Step‑by‑Step Instructions
  1. Preheat your oven to 375°F (190°C).
  2. Carefully slice the tops off the mini pumpkins and scoop out the seeds. Brush the insides with olive oil, then season with salt and pepper.
  3. Place the pumpkin halves cut-side up on a baking sheet and roast for 25–30 minutes until tender.
  4. In a large pot of salted boiling water, cook the fettuccine or spaghetti until al dente, about 8–10 minutes. Drain and set aside.
  5. Melt butter in a medium saucepan over medium heat, then add minced garlic and sauté until fragrant, about 1–2 minutes.
  6. Add heavy cream to the saucepan, then mix in grated Parmesan cheese, seasoning with salt, pepper, and nutmeg.

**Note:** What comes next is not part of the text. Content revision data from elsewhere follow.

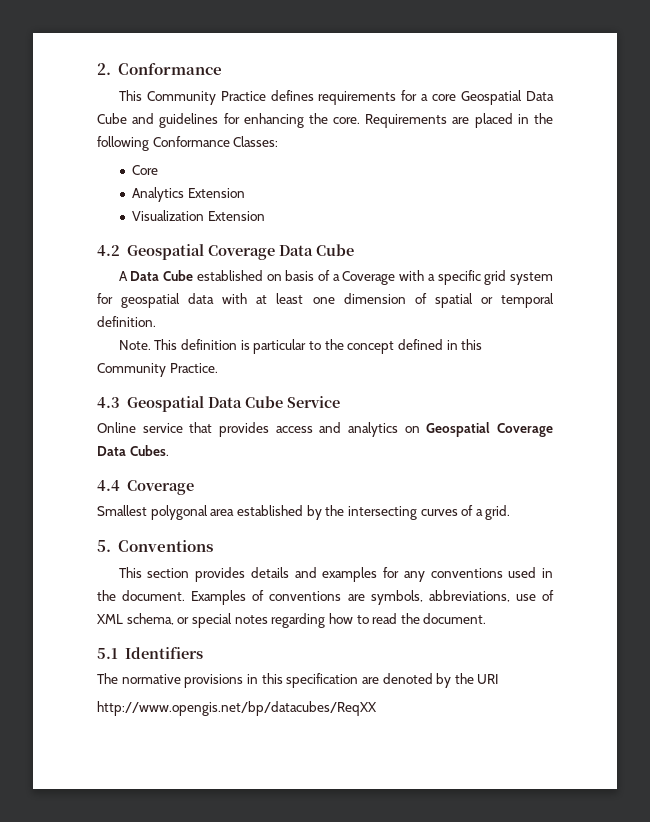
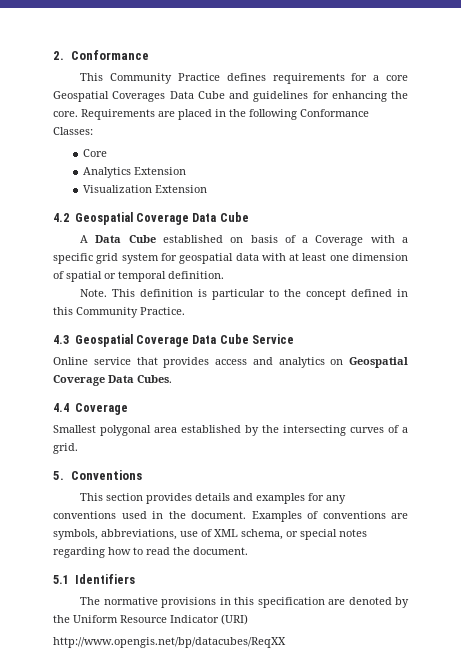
- This Community Practice defines requirements for a core Geospatial Data Cube and guidelines for enhancing the core.
+ This Community Practice defines requirements for a core Geospatial Coverages Data Cube and guidelines for enhancing the core.
- 4.3 Geospatial Data Cube Service
+ 4.3 Geospatial Coverage Data Cube Service
- The normative provisions in this specification are denoted by the URI
+ The normative provisions in this specification are denoted by the Uniform Resource Indicator (URI)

Simmer for about 3–5 minutes.
  7. Combine the cooked pasta with the Alfredo sauce until coated.
  8. Fill each roasted pumpkin with the coated pasta, twirling noodles for presentation.
  9. Garnish with chopped parsley and pumpkin seeds, and optionally add extra Parmesan on top.
  10. Serve warm and enjoy.

Nutrition

Serving: 1cauldronCalories: 450kcalCarbohydrates: 50gProtein: 15gFat: 25gSaturated Fat: 15gPolyunsaturated Fat: 2gMonounsaturated Fat: 10gCholesterol: 60mgSodium: 600mgPotassium: 500mgFiber: 3gSugar: 2gVitamin A: 2500IUVitamin C: 10mgCalcium: 300mgIron: 2mg

Notes

Select mini pumpkins designed for eating, such as Jack Be Little. Cook pasta al dente and save time by preparing the pumpkins and Alfredo sauce a day ahead. Opt for gluten-free pasta if needed.